§ **Try it**: When the line containing "border:1px solid #e8e8e8;" is reached, include it and end there; set down verbatim every line before it, starting at the top of the records.

[Excerpts from a dataset]
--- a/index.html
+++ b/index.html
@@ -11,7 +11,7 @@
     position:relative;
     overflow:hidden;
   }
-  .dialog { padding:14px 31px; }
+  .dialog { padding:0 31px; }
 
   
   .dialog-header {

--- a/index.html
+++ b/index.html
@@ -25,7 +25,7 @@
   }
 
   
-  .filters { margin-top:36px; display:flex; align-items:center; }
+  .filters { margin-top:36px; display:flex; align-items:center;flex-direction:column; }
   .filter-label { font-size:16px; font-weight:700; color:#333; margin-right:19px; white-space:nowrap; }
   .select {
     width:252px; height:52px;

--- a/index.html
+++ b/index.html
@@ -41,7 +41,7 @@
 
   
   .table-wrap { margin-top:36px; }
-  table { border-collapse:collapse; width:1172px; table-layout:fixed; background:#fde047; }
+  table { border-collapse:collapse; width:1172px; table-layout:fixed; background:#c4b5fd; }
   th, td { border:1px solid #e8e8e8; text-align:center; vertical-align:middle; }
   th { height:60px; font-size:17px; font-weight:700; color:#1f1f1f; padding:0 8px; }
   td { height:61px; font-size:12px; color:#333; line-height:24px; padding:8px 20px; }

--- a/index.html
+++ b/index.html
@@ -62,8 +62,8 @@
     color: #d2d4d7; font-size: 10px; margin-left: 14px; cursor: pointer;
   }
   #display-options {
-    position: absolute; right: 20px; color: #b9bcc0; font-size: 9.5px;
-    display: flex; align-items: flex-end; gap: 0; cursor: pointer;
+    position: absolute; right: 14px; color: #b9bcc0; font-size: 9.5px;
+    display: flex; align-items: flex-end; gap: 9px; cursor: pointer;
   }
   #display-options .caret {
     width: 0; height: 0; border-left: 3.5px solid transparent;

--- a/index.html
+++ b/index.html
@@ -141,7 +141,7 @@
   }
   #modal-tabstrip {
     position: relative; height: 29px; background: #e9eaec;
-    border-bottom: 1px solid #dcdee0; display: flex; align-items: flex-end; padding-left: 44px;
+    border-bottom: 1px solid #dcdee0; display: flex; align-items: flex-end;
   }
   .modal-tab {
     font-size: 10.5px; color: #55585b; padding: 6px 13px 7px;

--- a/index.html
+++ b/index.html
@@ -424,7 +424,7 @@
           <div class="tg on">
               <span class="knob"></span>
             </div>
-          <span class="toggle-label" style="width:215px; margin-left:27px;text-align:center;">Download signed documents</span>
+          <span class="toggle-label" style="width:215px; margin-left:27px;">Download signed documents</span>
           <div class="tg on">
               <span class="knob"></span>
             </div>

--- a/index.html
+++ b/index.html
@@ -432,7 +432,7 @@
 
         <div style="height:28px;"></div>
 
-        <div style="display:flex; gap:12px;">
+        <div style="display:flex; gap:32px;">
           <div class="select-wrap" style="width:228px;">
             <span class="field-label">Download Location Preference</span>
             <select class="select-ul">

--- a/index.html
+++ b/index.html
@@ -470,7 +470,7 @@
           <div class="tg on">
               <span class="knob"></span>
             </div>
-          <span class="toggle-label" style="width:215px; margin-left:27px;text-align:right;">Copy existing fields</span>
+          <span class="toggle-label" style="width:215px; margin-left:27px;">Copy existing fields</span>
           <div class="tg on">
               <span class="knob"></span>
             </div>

§ **Response box**:
--- a/index.html
+++ b/index.html
@@ -11,7 +11,7 @@
     position:relative;
     overflow:hidden;
   }
-  .dialog { padding:14px 31px; }
+  .dialog { padding:0 31px; }
 
   
   .dialog-header {

--- a/index.html
+++ b/index.html
@@ -25,7 +25,7 @@
   }
 
   
-  .filters { margin-top:36px; display:flex; align-items:center; }
+  .filters { margin-top:36px; display:flex; align-items:center;flex-direction:column; }
   .filter-label { font-size:16px; font-weight:700; color:#333; margin-right:19px; white-space:nowrap; }
   .select {
     width:252px; height:52px;

--- a/index.html
+++ b/index.html
@@ -41,7 +41,7 @@
 
   
   .table-wrap { margin-top:36px; }
-  table { border-collapse:collapse; width:1172px; table-layout:fixed; background:#fde047; }
+  table { border-collapse:collapse; width:1172px; table-layout:fixed; background:#c4b5fd; }
   th, td { border:1px solid #e8e8e8; text-align:center; vertical-align:middle; }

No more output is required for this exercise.